Les critiques pourraient redoubler dans les prochains mois, avec l’arrivée sur le marché palestinien d’AMAL, entreprise de crédit immobilier, téléguidée par Washington et dotée d’une force de frappe inédite : 500 millions de dollars. Ce mastodonte est le produit de l’alliance d’OPIC (Overseas Private Investment Corp.), le bras financier du Département d’Etat américain dans les pays en voie de développement, avec l’IFC (International Finance Corp.), l’agence de crédit de la Banque mondiale, le PIF (Palestinian Investment Fund), le fonds souverain de l’OLP et deux banques palestiniennes. Le programme de crédit hypothécaire sera géré par la Middle East Investment Initiative (MEII), une fondation autour de laquelle gravitent quelques habitués du bureau Ovale, comme Madeleine Albright, l’ancienne secrétaire d’Etat de Bill Clinton, et George Mitchell, l’actuel émissaire de Barack Obama au Proche-Orient.
L’objectif ? "Multiplier par deux le nombre de ménages palestiniens capables d’accéder à la propriété", affirme le site de la MEII. AMAL devrait également servir à doper l’embryonnaire marché financier palestinien. Les funambules du capital-risque l’ont senti. Deux fonds d’investissement viennent d’ouvrir leurs portes à Ramallah. Un troisième, à capitaux israéliens, s’apprête à débarquer.

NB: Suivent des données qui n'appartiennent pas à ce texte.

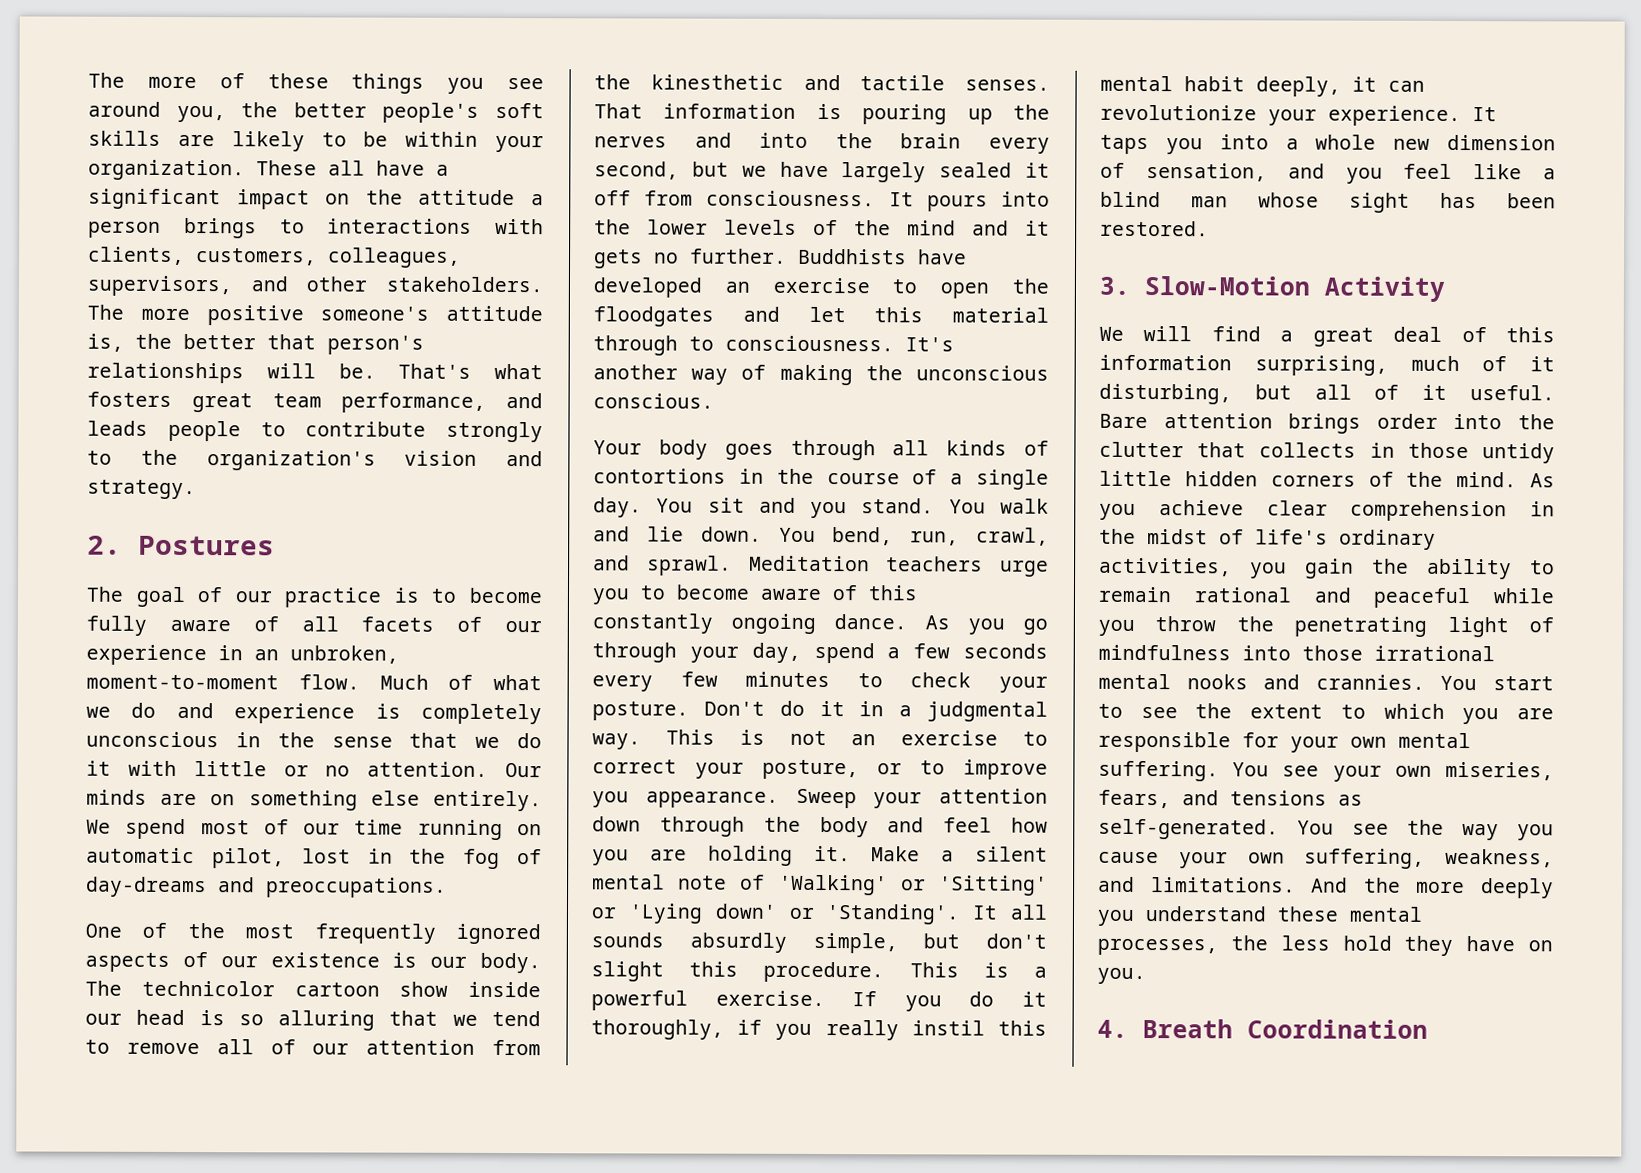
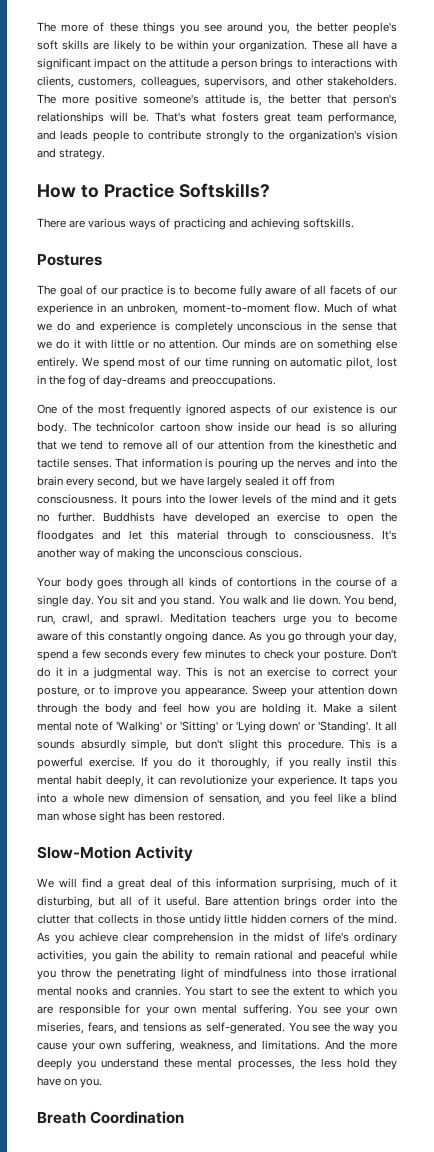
[87,535,122,555] 2. -> [37,183,270,198] [37,218,354,230] How to Practice Softskills? // There are various ways of practicing and achieving softskills. //
[1099,276,1130,295] 3. -> (225, 816) none
[1097,1019,1128,1038] 4. -> (103, 1083) none

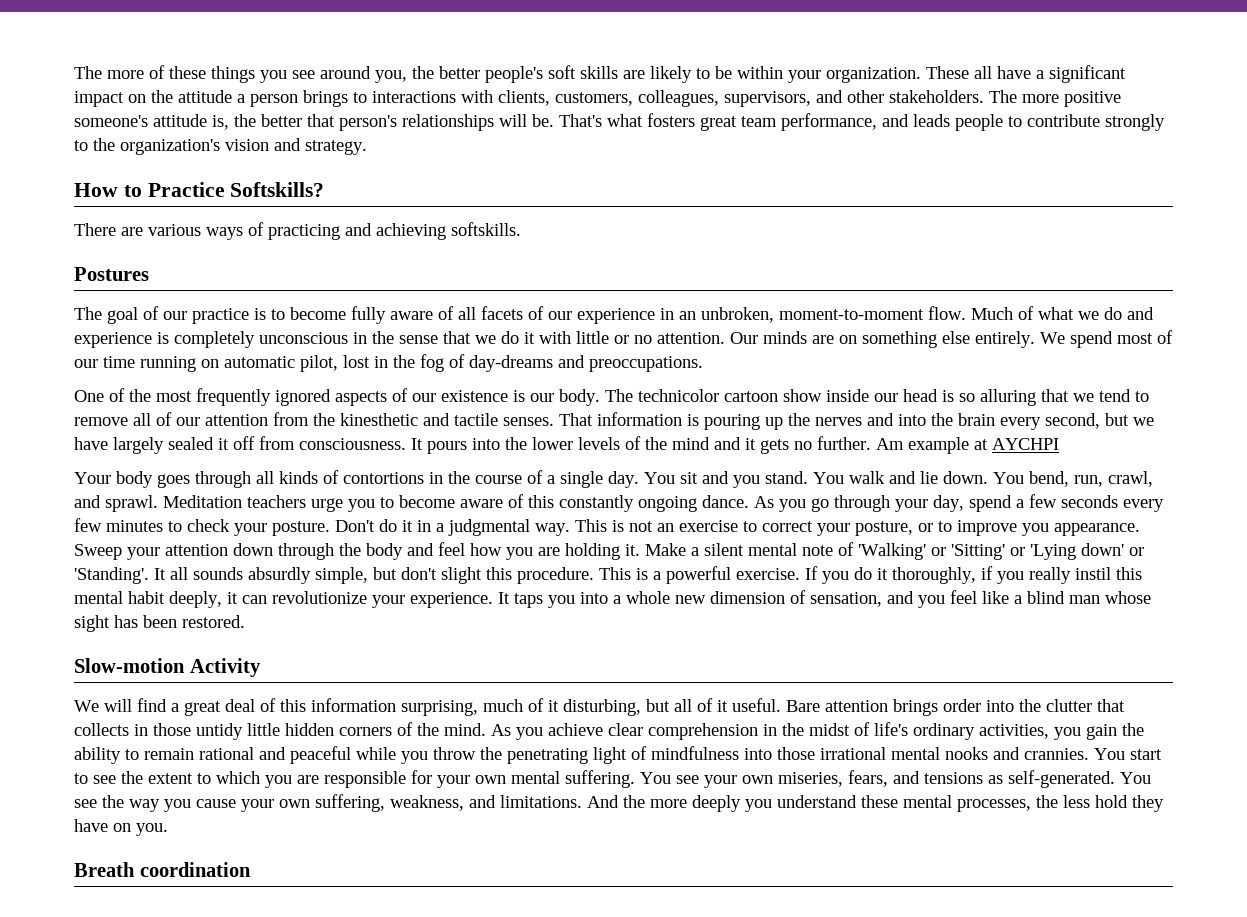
[102,512,398,524] [37,530,397,542] [37,548,302,560] Buddhists have developed an exercise to open the floodgates and let this material through to consciousness. It's another way of making the unconscious conscious. -> [876,437,1059,454] Am example at AYCHPI
[37,846,131,859] Slow-Motion -> [74,658,185,673] Slow-motion
[90,1111,185,1124] Coordination -> [139,862,251,877] coordination

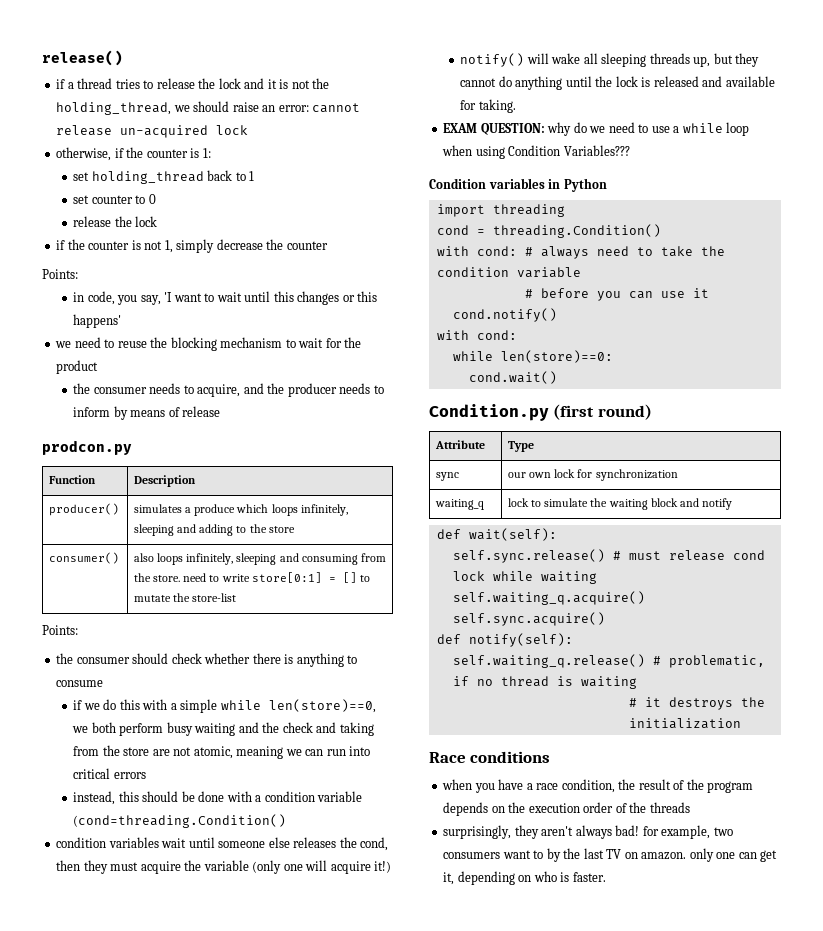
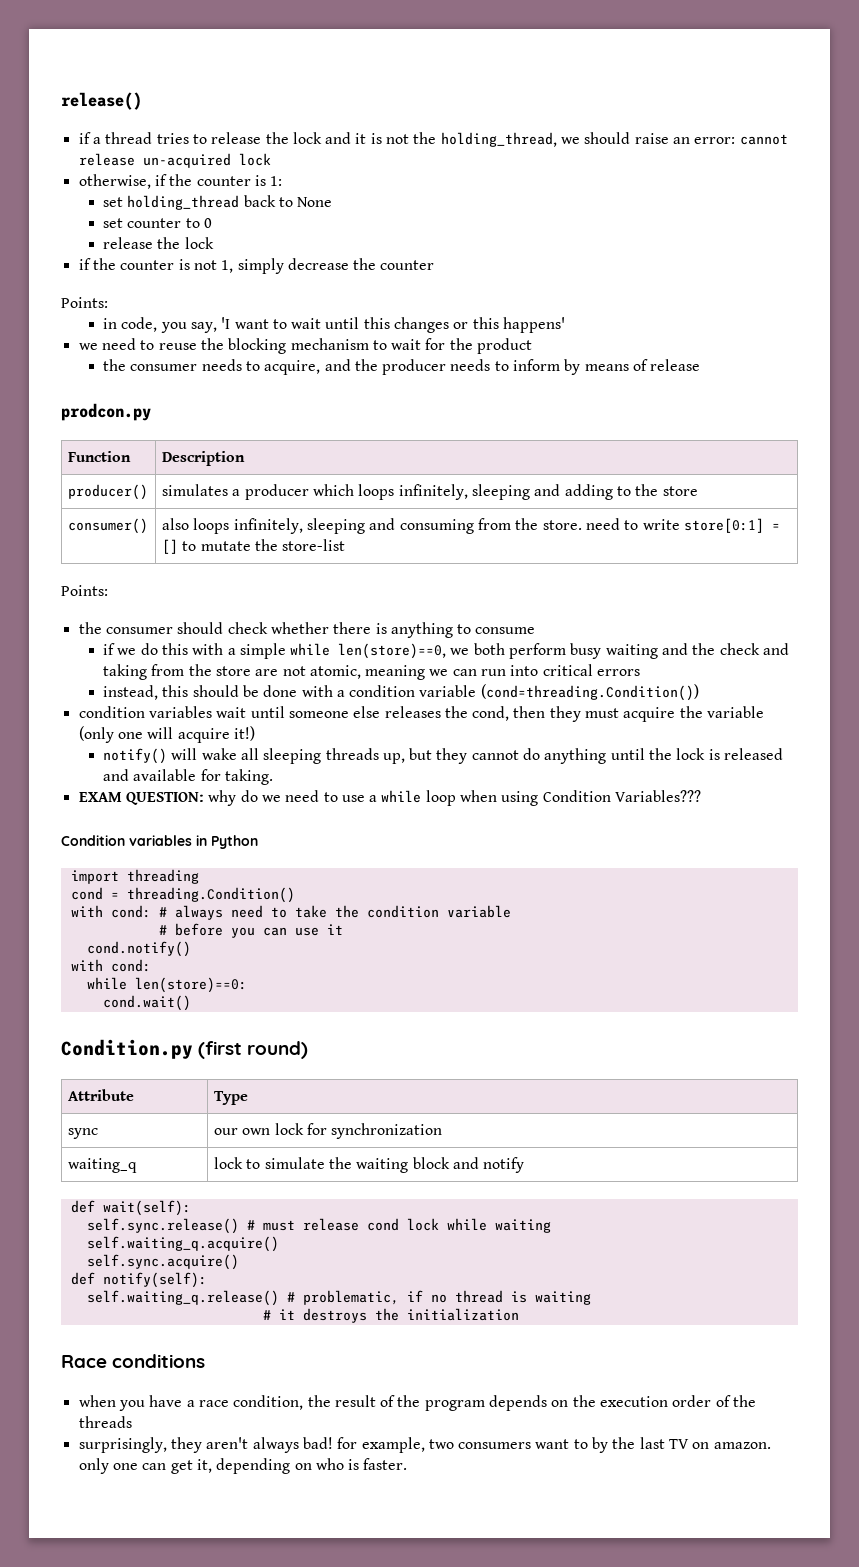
[235,171,255,181] to 1 -> [278,197,333,207] to None
[194,504,236,516] produce -> [244,484,309,500] producer
[73,814,287,828] (cond=threading.Condition() -> [480,684,699,701] (cond=threading.Condition())

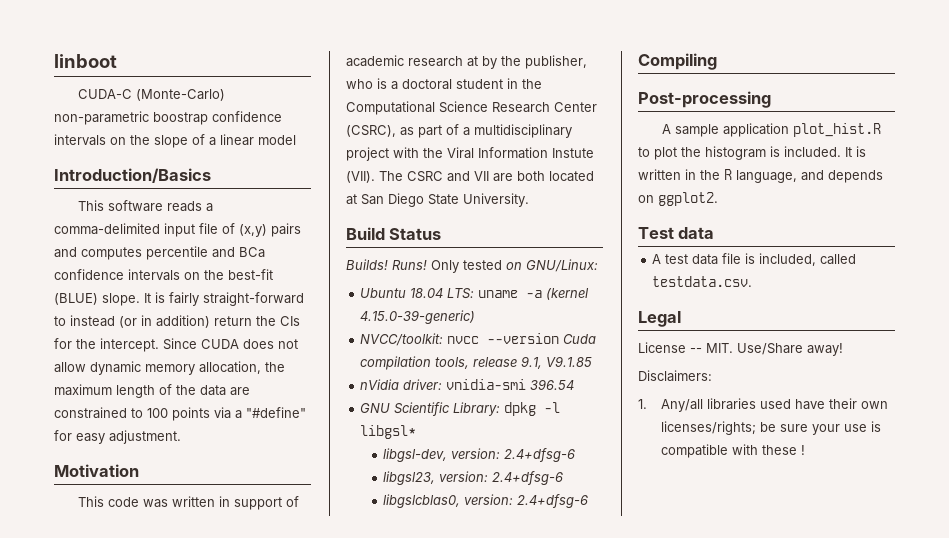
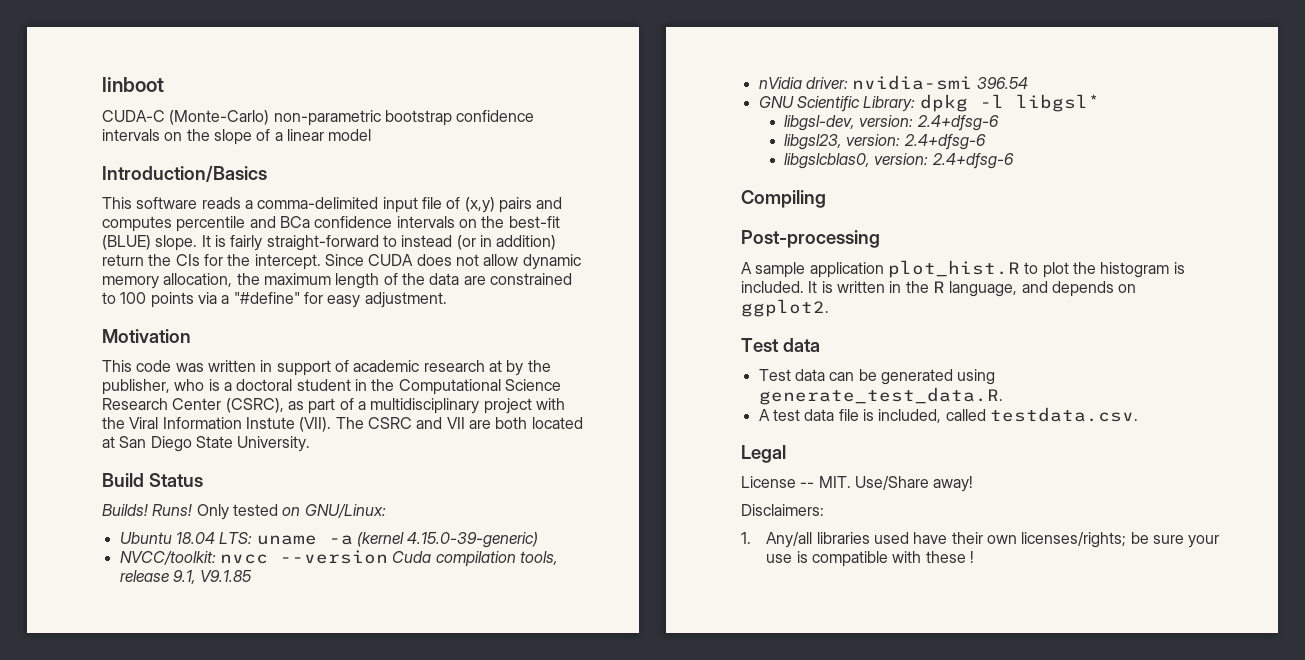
[153,112,208,125] boostrap -> [384,110,452,126] bootstrap
[446,379,527,390] vnidia-smi -> [852,75,973,90] nvidia-smi
(715, 233) none -> [758,369,996,385] [758,387,1003,405] // Test data can be generated using generate_test_data.R.

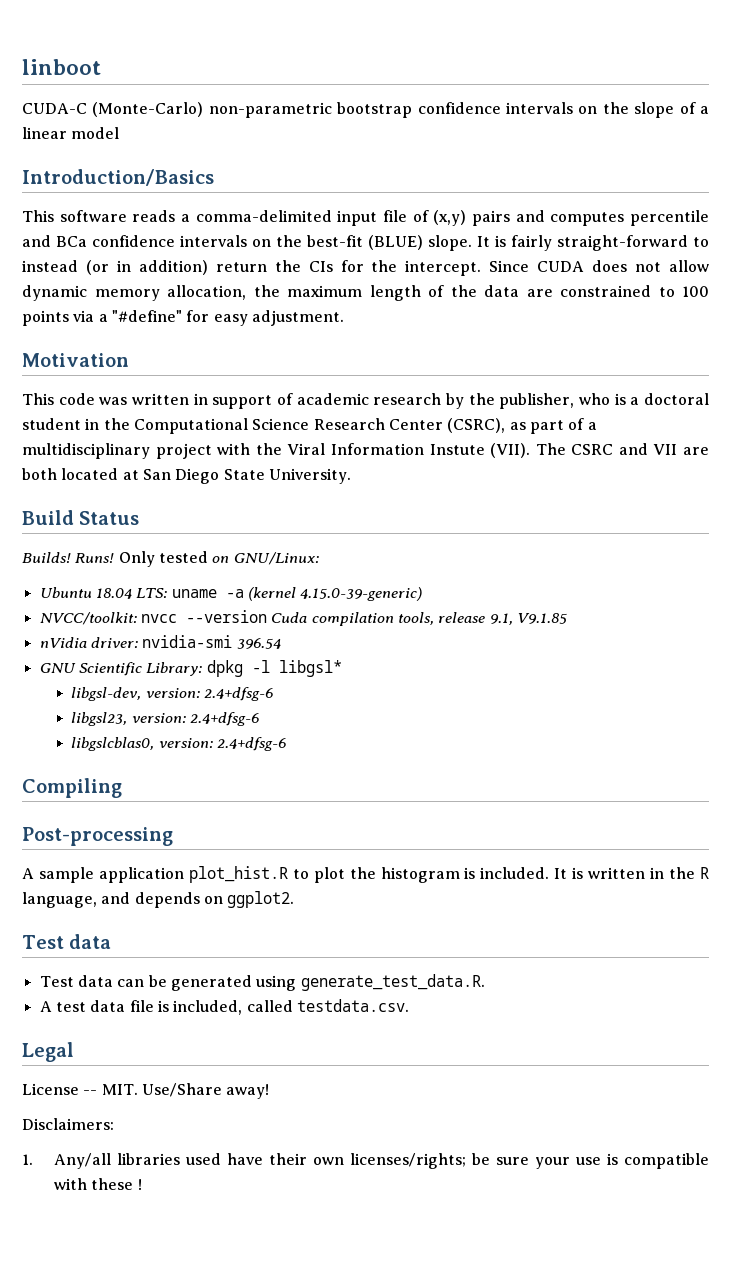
[488,360,502,372] at -> (442, 399) none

Le paradoxe veut que cet engouement survienne au moment où le régime palestinien semble à bout de course. L’hypothèse de son démantèlement est désormais évoquée à voix haute par ses principaux dirigeants, lassés de servir de paravent à la politique d’expansion israélienne. Une menace qui n’impressionne pas les nouveaux investisseurs. "Nous savons tous que Mahmoud Abbas (le président palestinien) n’est pas maître de ses décisions, dit Issa Kassis, patron d’une société de refinancement hypothécaire, associée au projet AMAL. Je suis prêt à mettre ma main à couper que les Etats-Unis sauront maintenir l’Autorité palestinienne en vie." Que les ménages palestiniens se rassurent donc. L’Oncle Sam veille à leur solvabilité.